FACTS: Nita Villanueva had herself aborted for the first time in 1948 by the defendant Antonio Geluz. After her marriage with the plaintiff Oscar Lazo, she again became pregnant. As she was then employed in the Commission on Elections and her pregnancy proved to be inconvenient, she had herself aborted again by the defendant in October 1953. Less than two years later, she again became pregnant. Nita was again aborted, of a two-month old fetus without the knowledge and consent of plaintiff, who was then in Cagayan, campaigning for his election to the provincial board. 

On the basis of the third and last abortion, plaintiff filed an action and award of damages. The Court of Appeals and the trial court predicated the award of damages in the sum of P3,000.06 based on the initial paragraph of Article 2206 of the Civil Code of the Philippines.

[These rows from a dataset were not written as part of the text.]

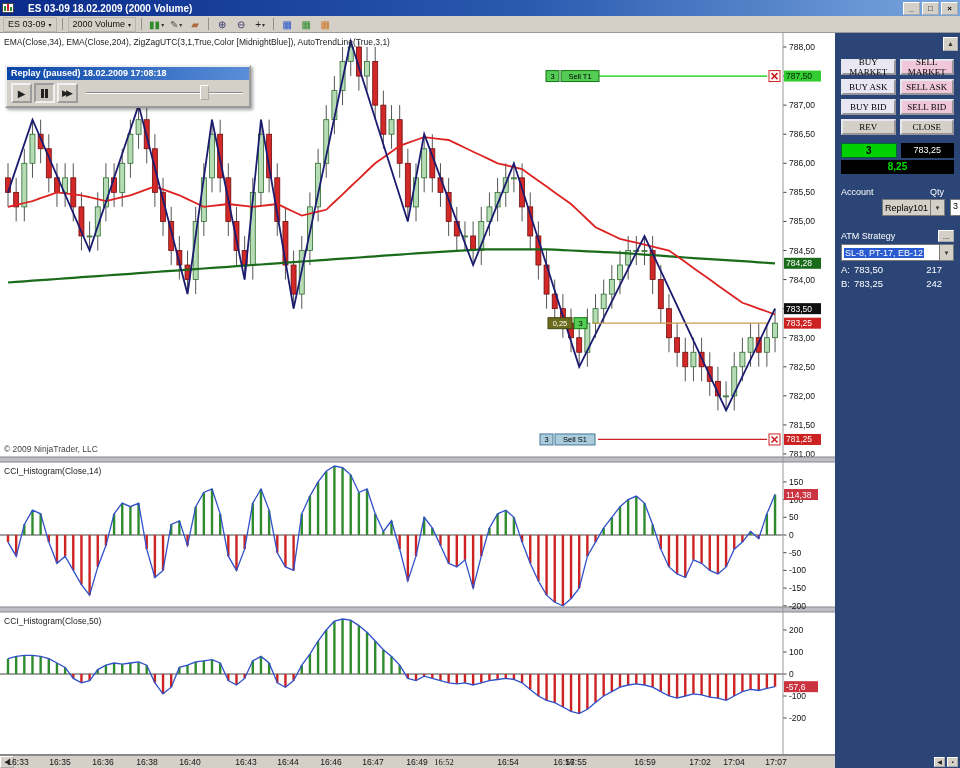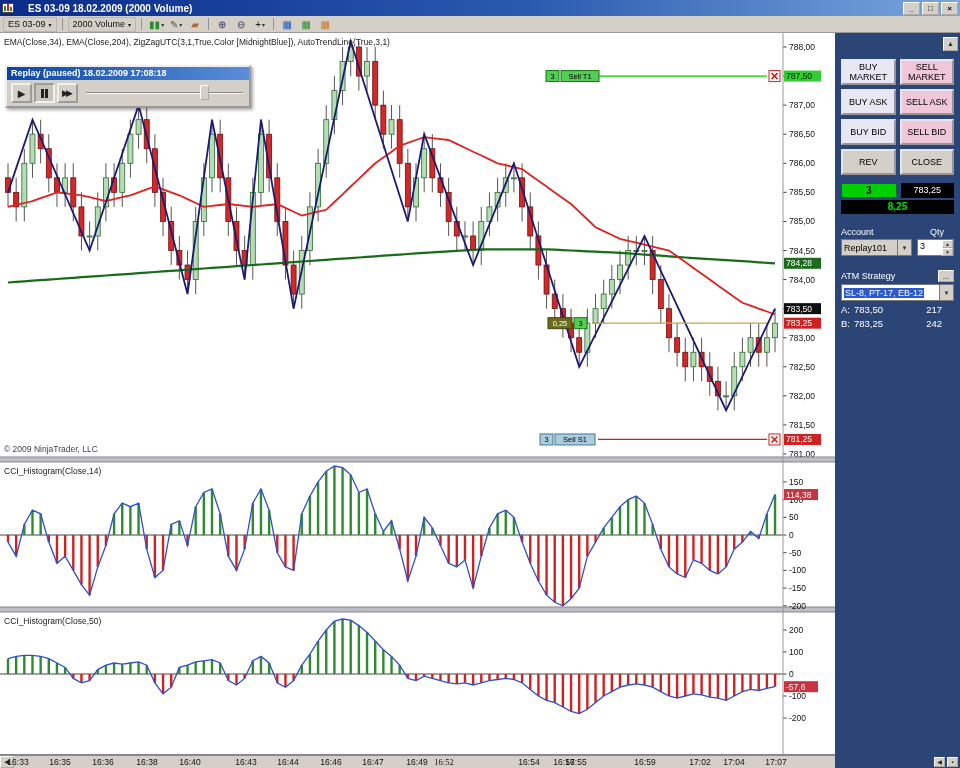"BUY MARKET" .tbtn { font-family: Liberation Sans, sans-serif -> Liberation Serif, serif; height: 26px -> 16px }
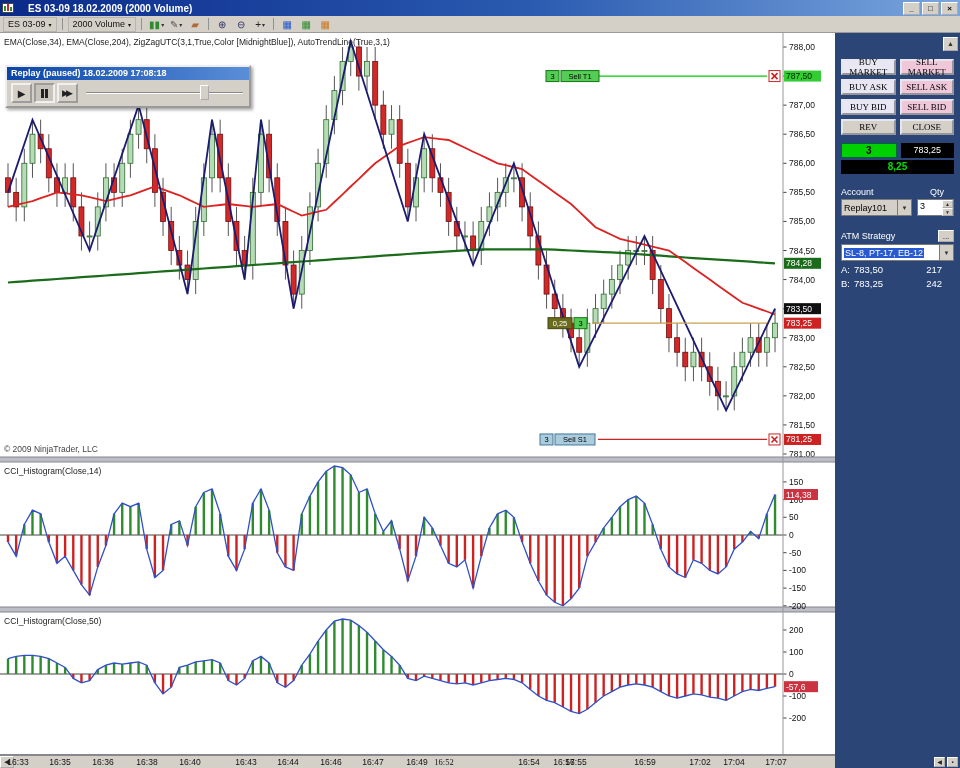"Replay101" .ctrl-row { margin-left: none -> 41px }
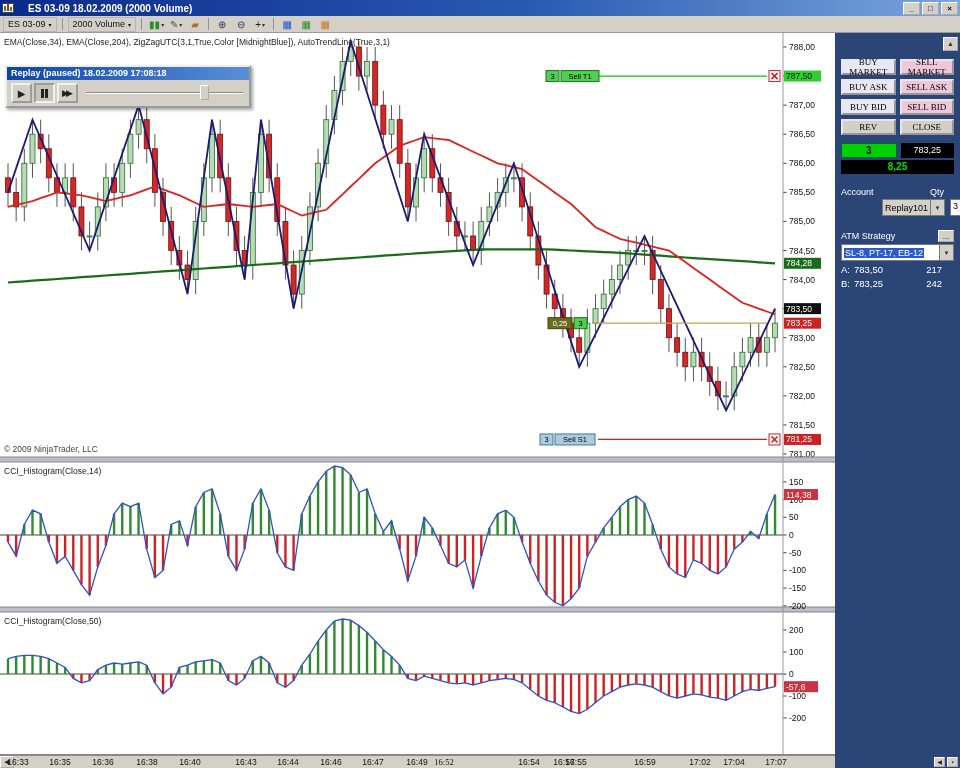"16:54" span.t-lab { left: 529px -> 508px }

ISSUE: Whether an unborn fetus that is not endowed with personality is entitled to damages.

RULING: No. An unborn fetus does not reach the category of natural person and consequently is considered not born under the law. It is incapable of having rights and obligations. In fact, even if a cause of action did accrue on behalf of the unborn child, the same was extinguished by its pre-natal death, since no transmission to anyone can take place from on that lacked juridical personality (or juridical capacity as distinguished from capacity to act). It is no answer to invoke the provisional personality of a conceived child (conceptus pro nato habetur) under Article 40 of the Civil Code, because that same article expressly limits such provisional personality by imposing the condition that the child should be subsequently born alive: “provided it be born later with the condition specified in the following article”. 

In the present case, there is no dispute that the child was dead when separated from its mother’s womb. 

This is not to say that the parents are not entitled to collect any damages at all. But such damages must be those inflicted directly upon them, as distinguished from the injury or violation of the rights of the deceased, his right to life and physical integrity. Because the parents can not expect either help, support or services from an unborn child, they would normally be limited to moral damages for the illegal arrest of the normal development of the spes hominis that was the fetus, i.e., on account of distress and anguish attendant to its loss, and the disappointment of their parental expectations (Art. 2217 Civil Code), as well as to exemplary damages, if the circumstances should warrant them (Art. 2230).